Curiously, the FCC failed to alert folks interested in the auction that the auction and the money are both still very much up in the air.

Assuming that the auction proceeds in something like its present form, however, the FCC’s notice sheds some light on what is likely to be in store.

First, the FCC auction website depicts on a county by county basis the areas where road miles are unserved by 3G or better service. While this map is subject to further refinement based on input from the public, it at least provides a preliminary basis for prospective applicants to identify areas that are eligible for build-out funding.

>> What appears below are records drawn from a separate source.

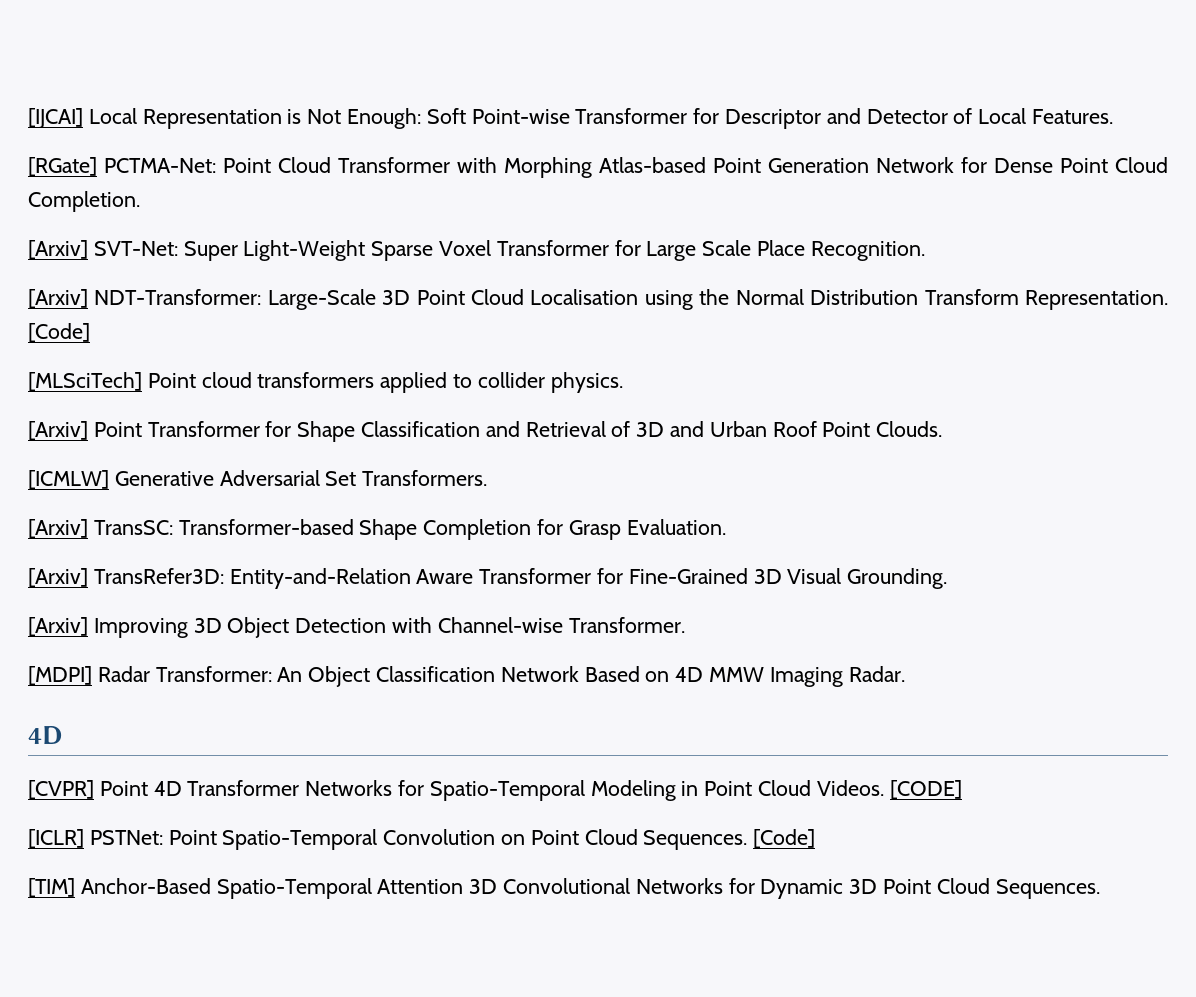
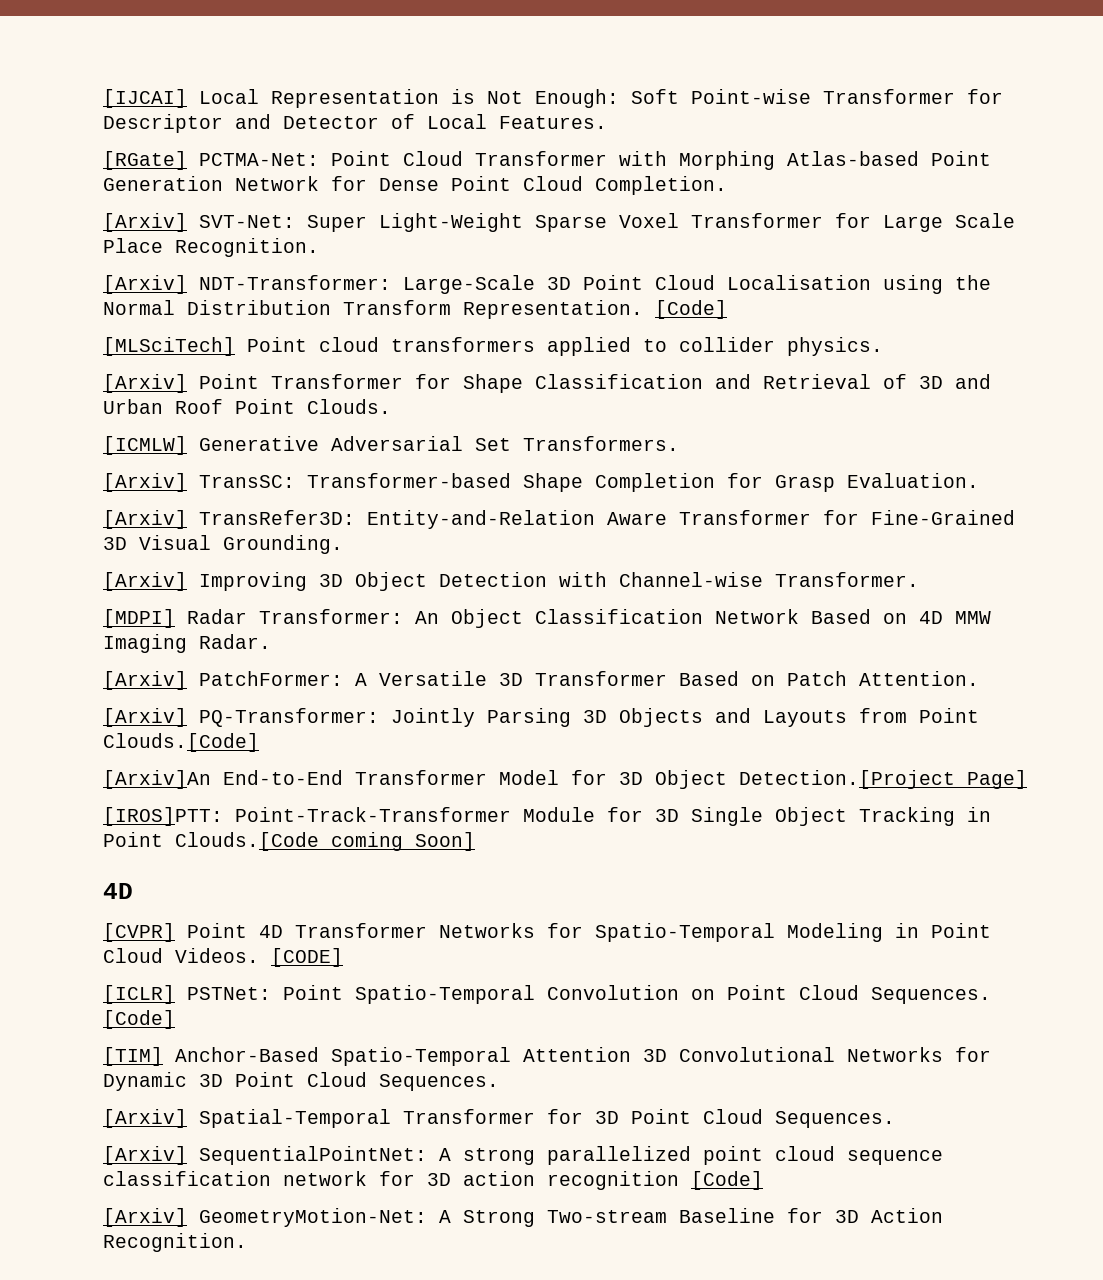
+ [Arxiv] PatchFormer: A Versatile 3D Transformer Based on Patch Attention.
+ [Arxiv] PQ-Transformer: Jointly Parsing 3D Objects and Layouts from Point Clouds.[Code]
+ [Arxiv]An End-to-End Transformer Model for 3D Object Detection.[Project Page]
+ [IROS]PTT: Point-Track-Transformer Module for 3D Single Object Tracking in Point Clouds.[Code coming Soon]
+ [Arxiv] Spatial-Temporal Transformer for 3D Point Cloud Sequences.
+ [Arxiv] SequentialPointNet: A strong parallelized point cloud sequence classification network for 3D action recognition [Code]
+ [Arxiv] GeometryMotion-Net: A Strong Two-stream Baseline for 3D Action Recognition.

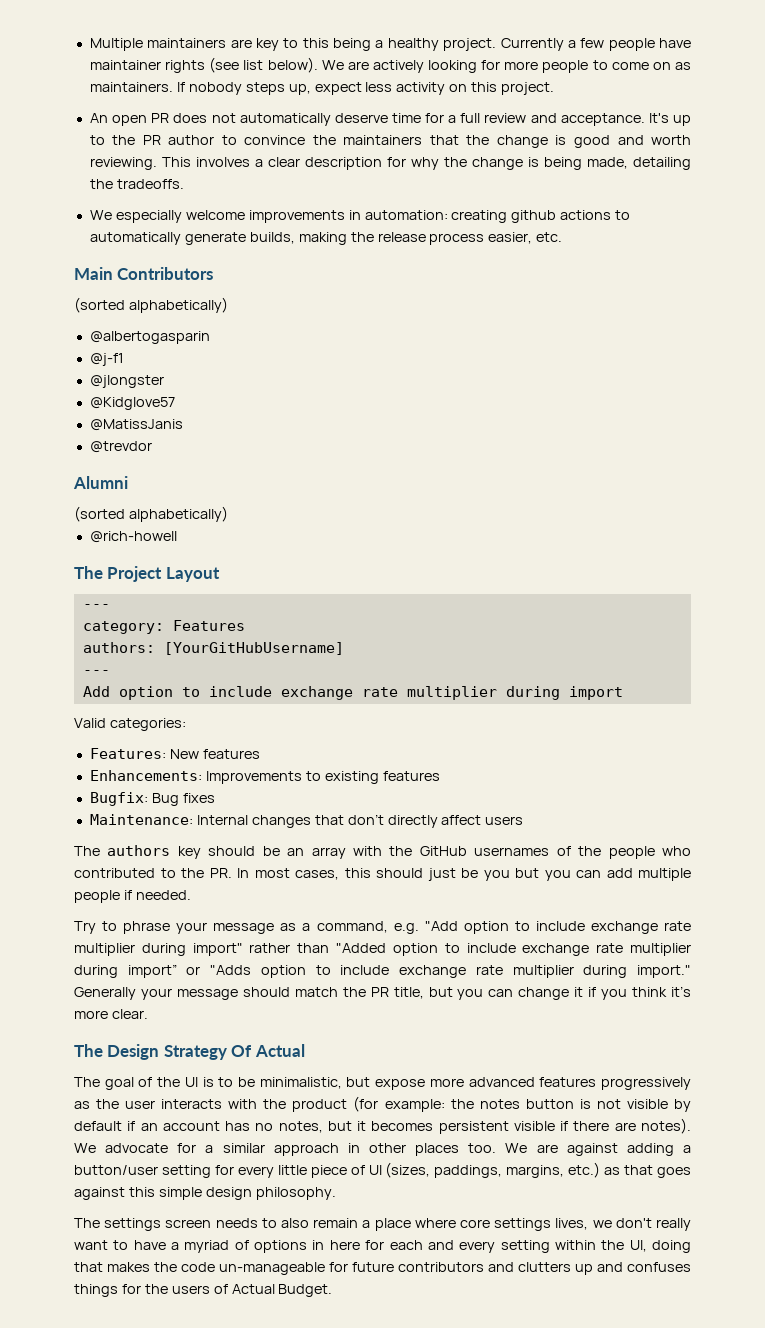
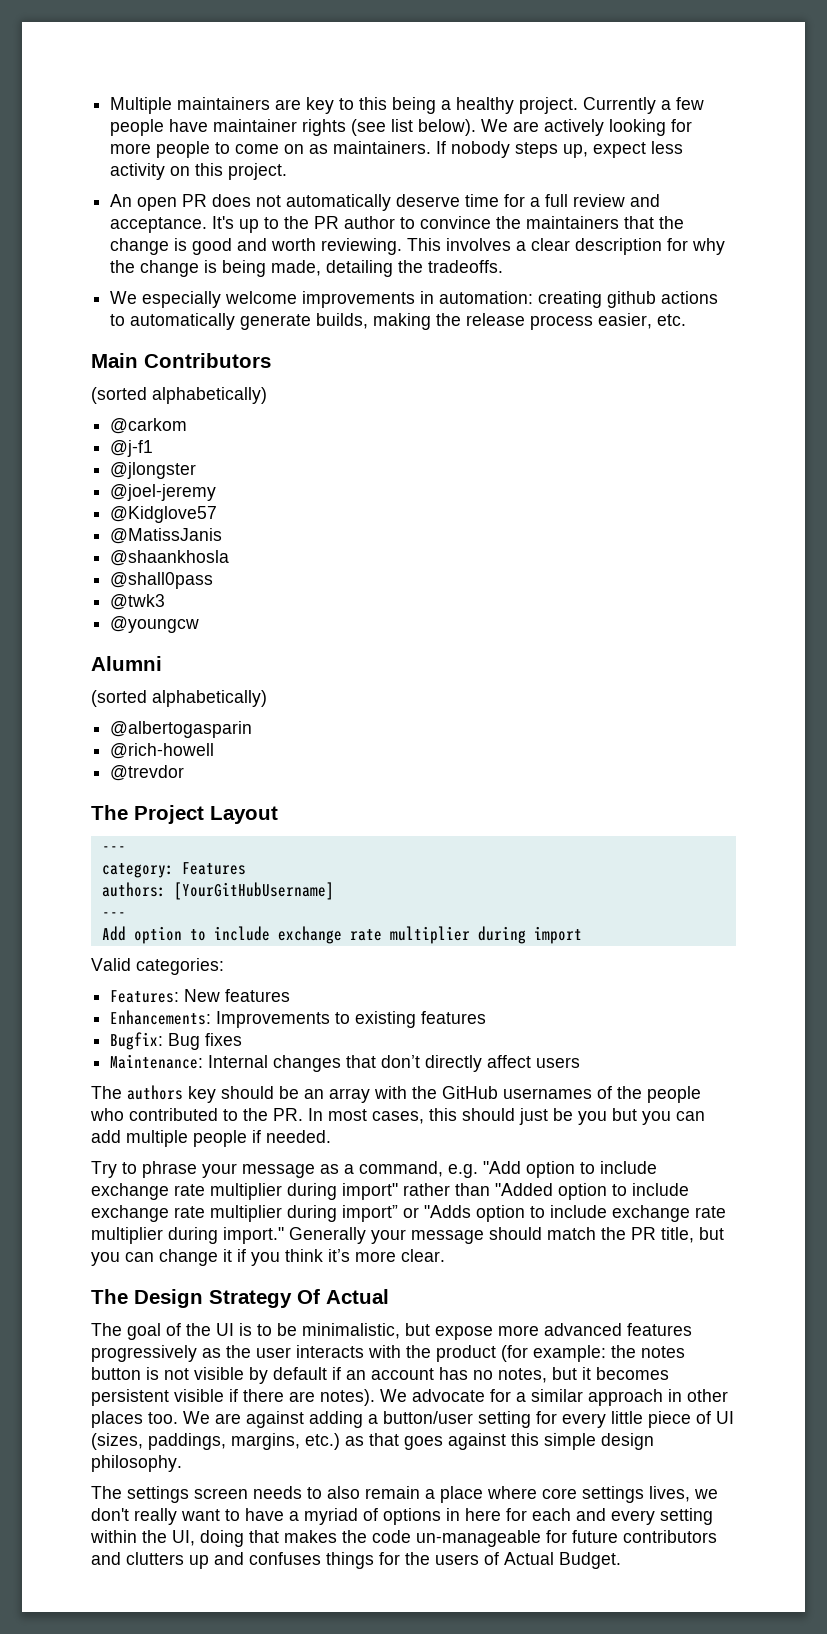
- @albertogasparin
+ @carkom
+ @joel-jeremy
- @trevdor
+ @shaankhosla
+ @shall0pass
+ @twk3
+ @youngcw
+ @albertogasparin
+ @trevdor

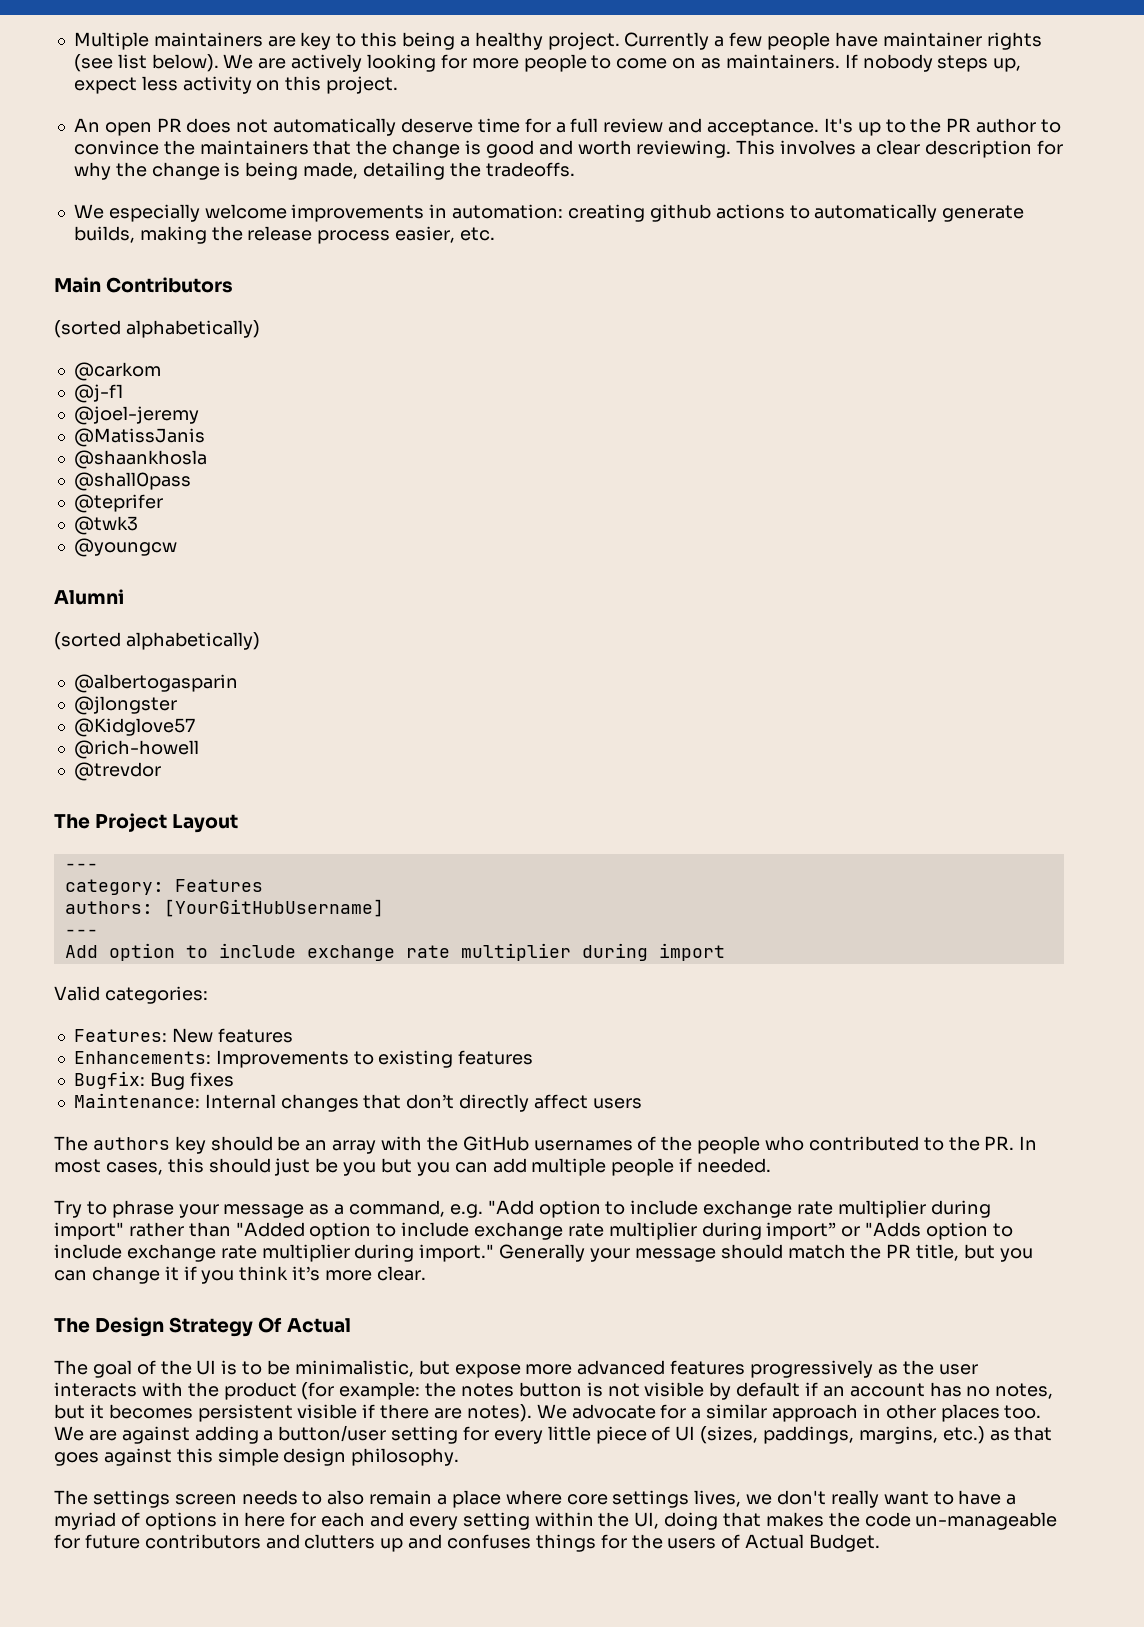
- @jlongster
- @Kidglove57
+ @teprifer
+ @jlongster
+ @Kidglove57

As the Commission reminds interested parties, reverse auction bidders must both (a) be eligible telecommunications carriers (ETCs) and (b) have rights to spectrum in the areas they bid on, so if they don’t have that status now, they need to move quickly on those fronts. The map alerts prospective bidders as to whether this is even something they should be interested in pursuing.

For the auction itself, the FCC proposes to have only a single round. Unlike all other FCC auctions, here participants would have one chance to make one bid, and that’s it.   This encourages parties to make their solitary offer the best one they can reasonably live with. The identities of bidders will also be kept secret (presumably except to the extent necessary to implement the anti-collusion rules). Since there is only one round, though, the secrecy rule is essentially meaningless.

The biggest question mark for the FCC is how to aggregate eligible areas for bidding. This problem has been a perennial one for auctions that cover applicant-defined geographic areas: how do you compare bids from people who are bidding on different areas? The FCC proposes bidder-defined aggregations, predefined aggregations, and a variant of the first option where bidder-defined aggregations can nevertheless be awarded in subsets. The FCC seeks other options as well.

The bottom line is that any method must allocate the money within the cap of $300 million that the FCC says will be available for this Fund.   This cap indirectly undercuts the FCC’s assertion that no maximum bids are being set; you can bid as high as you want, but if there is insufficient money in the pool to pay you, you aren’t going to win. It remains unclear how the FCC will decide winners if, as it expects, the total bids exceed the cap.

Lastly, the FCC proposes that lucky winners who default on the performance of their obligations after winning the auction not only must pay back the money received from the FCC in full, but must also pay a 10% performance penalty.   The lucky winner’s ability to meet these penalties must be guaranteed by a letter of credit – a feature which has been challenged on reconsideration.

Interested parties have until February 24, 2012 to get their comments in and until March 9 to file replies.